I initially tempered my bull case to Sheid with the quote 

"Scheid Vineyard’s flaw is found in their balance sheet -more specifically, their debt. The company is highly levered, and is exposed to both agricultural cycles and market cycles. The wine market cycle peaked right before the 2008 recession and has slowly recovered. The company produced a record harvest this past year that requires capital to process, but should also result in higher earnings next year. The company’s bank is Rabobank, which an industry contact related is known throughout the industry as the best bank for wineries. They are willing to work with wineries when downturns occur, and will drag their feet on calling loans until there are no other options. So while their debt could be a stumbling block for investors there is a small silver lining in that Scheid’s bank is very winery friendly."

It turns out that this quote was quite prescient. We wrote another post last summer about developing concerns with the Scheid results.

In 2020 the company had $83m in long term debt, and $30m in operating debt, for a whopping $113m in total debt against equity of $30.3m.  

The company earned $51m in revenue and had $41m as cost of goods sold for a pre-write down gross profit of ~$10m. The problem is interest costs were $4.7m, or 47% of gross profit. This past year the company wrote down $4m of inventory leaving them with a GAAP gross profit of $5.6m, meaning interest costs along were 83% of gross profit. To say that's concerning is an understatement.

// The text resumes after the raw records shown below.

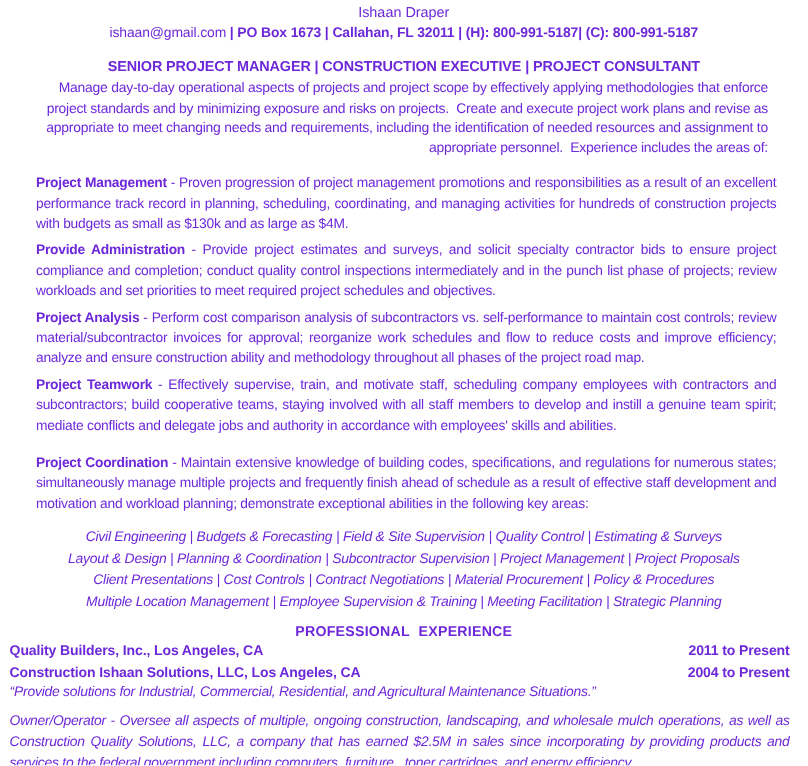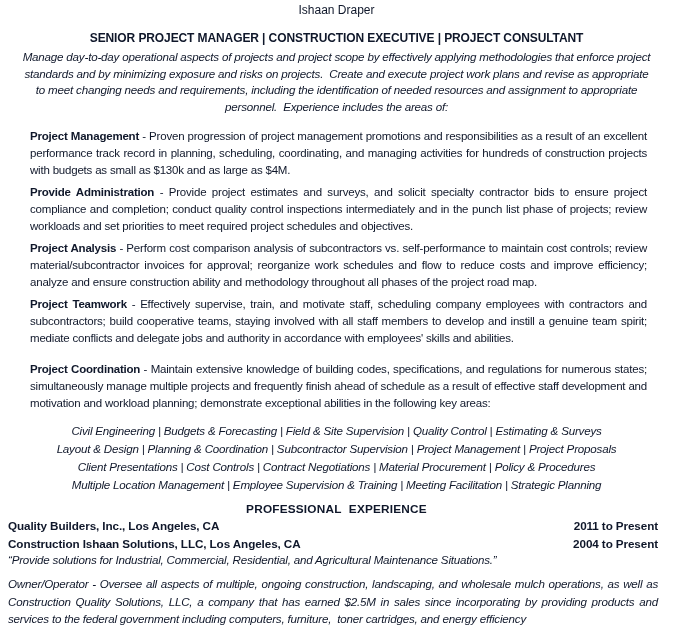--- a/index.html
+++ b/index.html
@@ -13,7 +13,7 @@
     height: 638px;
     overflow: hidden;
     background: #ffffff;
-    color: #0f172a;
+    color: #6d28d9;
     font-family: "Liberation Sans", sans-serif;
     box-sizing: border-box;
     padding-top: 3px;

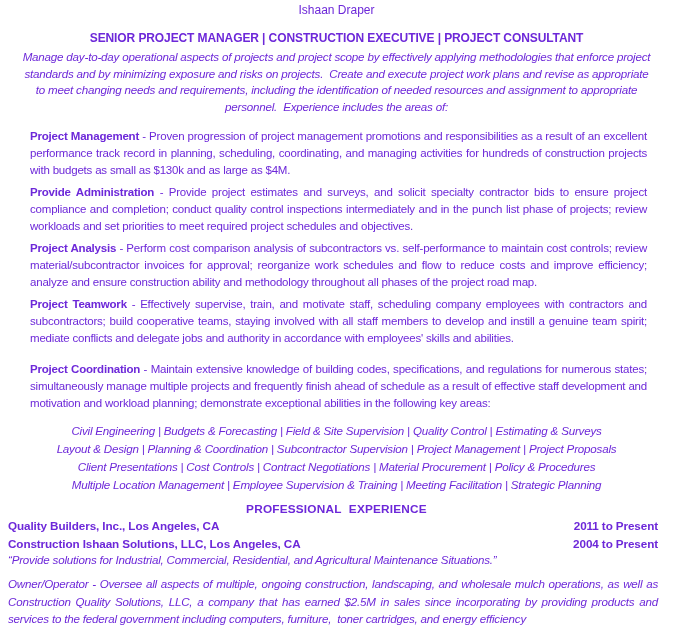--- a/index.html
+++ b/index.html
@@ -110,6 +110,7 @@
 
   <div class="name">Ishaan Draper</div>
 
+  <div class="contact"><span>ishaan@gmail.com</span><span class="bold"> | PO Box 1673 | Callahan, FL 32011 | (H): 800-991-5187| (C): 800-991-5187</span></div>
 
   <div class="headline">SENIOR PROJECT MANAGER | CONSTRUCTION EXECUTIVE | PROJECT CONSULTANT</div>
 

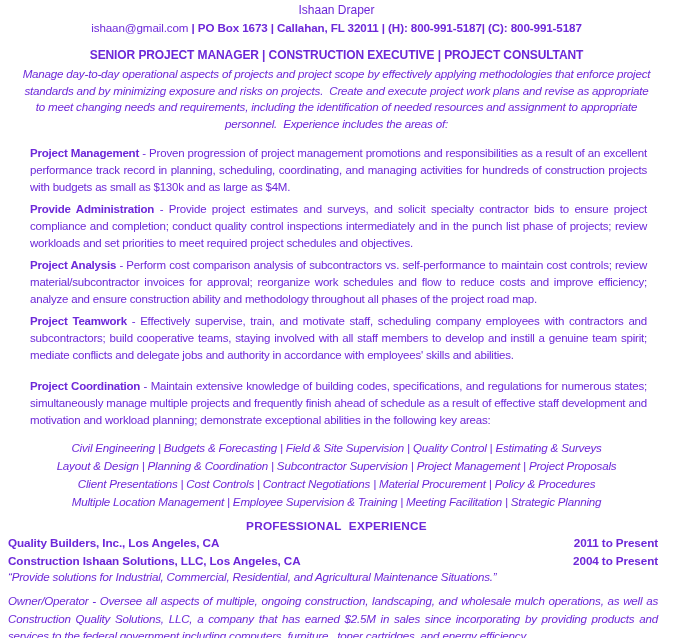--- a/index.html
+++ b/index.html
@@ -40,11 +40,10 @@
     letter-spacing: -0.1px;
   }
   .summary {
-    font-style: italic;
-    text-align: center;
+    text-align: right;
     font-size: 11.6px;
     line-height: 16.5px;
-    margin: 3px 21px 0 21px;
+    margin: 3px 33px 0 21px;
     white-space: pre-wrap;
     letter-spacing: -0.2px;
   }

A retort could be that GAAP gross profit isn't a cash number, so this isn't a true picture of their ability to serve their debt. The problem is when you look at their cash flow statement it's even more ominous.

The company had a negative $4m in operating cash flow, $5m in cash interest expense and had to borrow an additional $14m to make ends meet.

The sad thing here is the company does have true value. They mortgaged their land for $100m to Prudential Financial. The problem is the land is generating a negative return for shareholders, and to fund that negative return the company needs to continually increase their debt load.

If Prudential were to take the land and sell it off they would almost surely realize more than $100m.  Unfortunately shareholders would get nothing.

So what's the bull case here? It would be that the company increases their case sales at a really high rate while figuring out a way to manage their debt. IF they can pull this off and start to pay down debt this becomes a private equity type scenario where as the debt is repaid the equity becomes more valuable. Additionally as the debt is paid down earnings would accelerate as interest costs were reduced.

The bear case is that the pandemic hits their sales hard and they have to restructure. In the company's annual letter they noted that sales are down and they are expecting a difficult year. I'm not sure the Prudential credit team should be sweating much, but shareholders sure should. Scheid's financial statements disclose that their debt has financial covenants, including "debt service coverage ratios, and the amount of total liabilities to tangible net worth." From what I've heard, Scheid is not willing to tell people what the threshold ratios are or how close the company is to tripping them.

On the bright side I believe shareholders still qualify for discounts at the company tasting rooms, and tasting rooms opened June 12th. I'm not sure the discount will compensate for shareholder losses, but maybe you wouldn't feel as bad about them afterwards...

Disclaimer: I own a single share of the stock

1 comment:

  1. Nice post. COVID will certainly put a damper on their cased goods growth this year. Their new low calorie/health conscious line of Sunny with a Chance of Flowers seems like the right move, though.

    One thing I would add is that they're currently in the process of monetizing a few parcels of unencumbered land. This has been in the works for some time, but looks like it was gaining significant ground before COVID hit. Check out the Greenfield town meetings documents on "Las Vinas" and "Pinnacles Plaza". Unfortunately, it looks like they will need to monetize these properties relatively soon. If they can sustain their case growth for two more years (e.g., sell over 600,000 cases), I think they will be fine. Though it truly is a binary, option-like play.